Have you heard of Google Tag Manager?
To discover what Google Tag Manager is and how to use it, I interview Christopher Penn.
More About This Show
The Social Media Marketing podcast is an on-demand talk radio show from Social Media Examiner. It’s designed to help busy marketers and business owners discover what works with social media marketing.
In this episode I interview Christopher Penn, the VP of Marketing Technology at Shift Communications. His book is titled Marketing Blue Belt and he’s also a Google Analytics expert. His brand-new course is the 2016 Marketing Plan Framework: How to Build a Data-Driven Customer Journey. Chris is also co-host of the Marketing Over Coffee podcast.
Christopher will explore Google Tag Manager and the future of analytics.

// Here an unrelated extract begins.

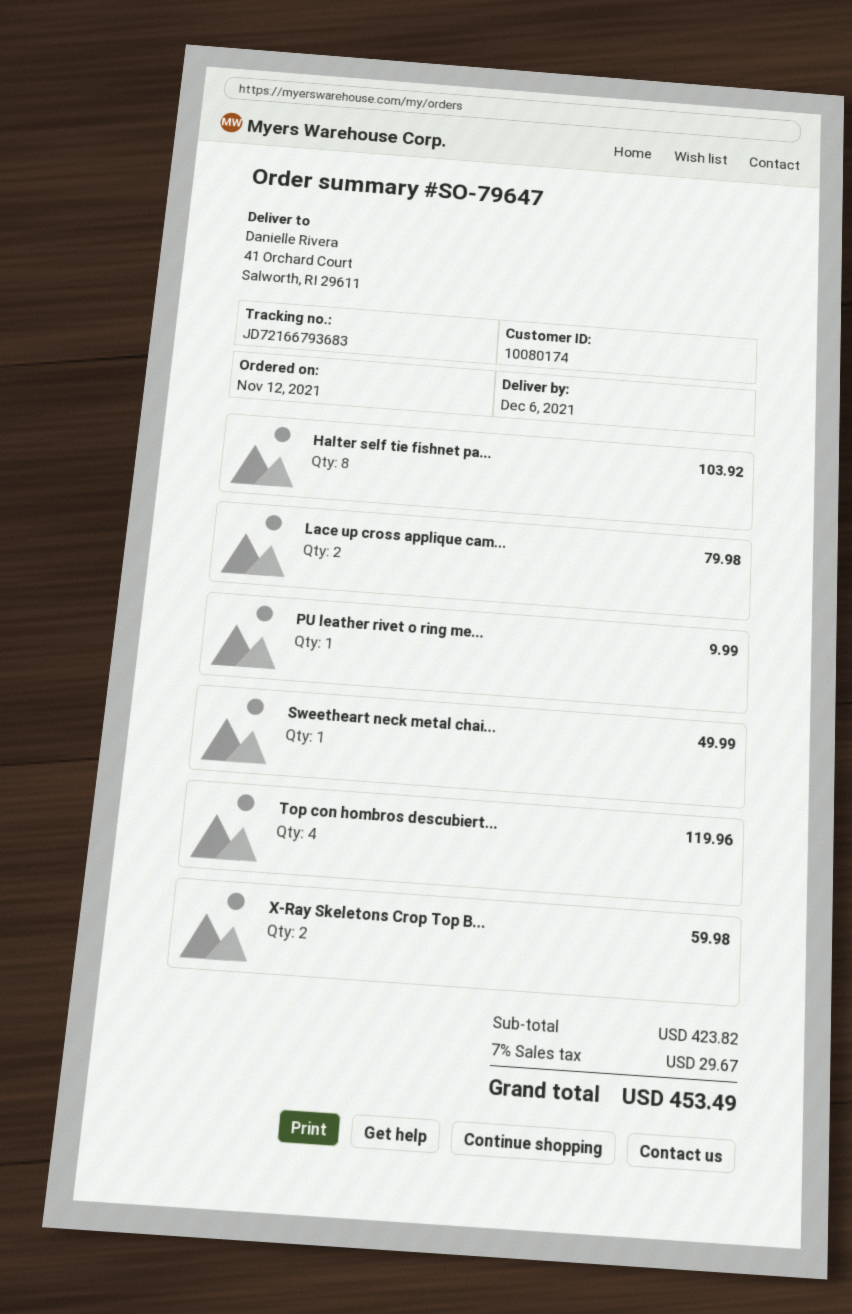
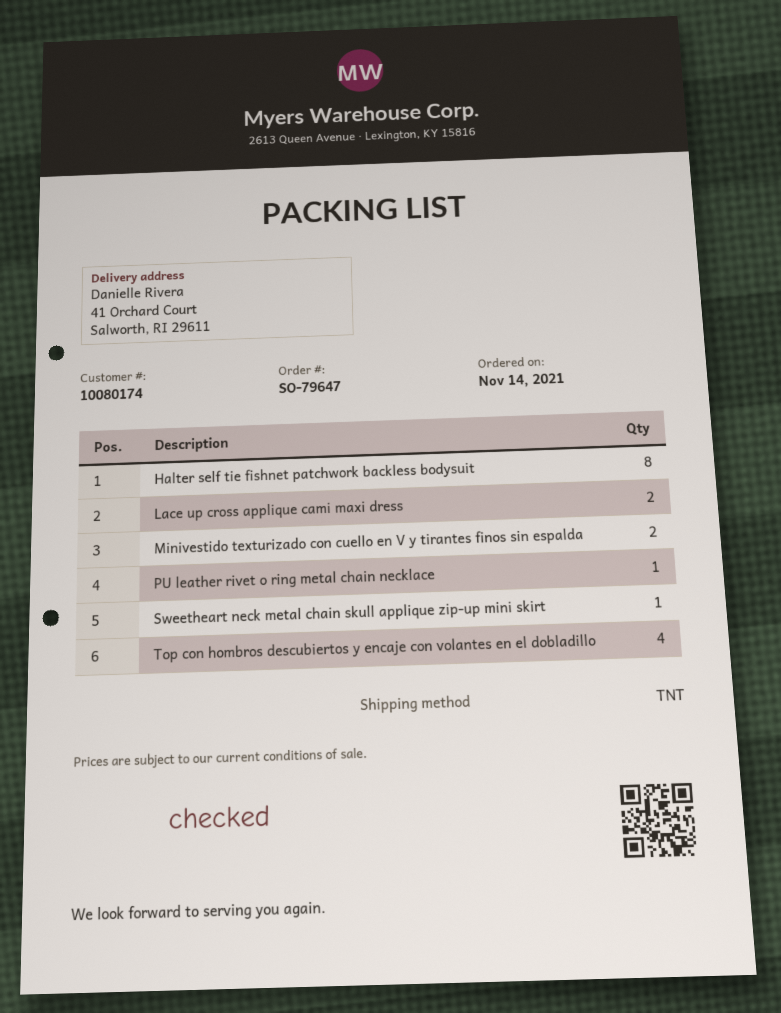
order date: 2021-11-12 -> 2021-11-14
X-Ray Skeletons Crop Top B...: 2 -> none
Minivestido texturizado con cuello en V y tirantes finos sin espalda: none -> 2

You’ll discover how to set up and use Google Tag Manager.
Share your feedback, read the show notes and get the links mentioned in this episode below.
Here are some of the things you’ll discover in this show:
Google Tag Manager
What is Tag Manager
Christopher says Tag Manager is a digital bucket that makes it easier to manage website tags such as a Facebook or Twitter remarketing tag, a pixel from an ad tracking system or a piece of java script.
He says you put the code for Tag Manager on every page of your site only one time then, instead of modifying the tags of individual pages, you simply put new tags in and out of the bucket. Chris adds that it’s a lot more reliable than manually managing tags for each page.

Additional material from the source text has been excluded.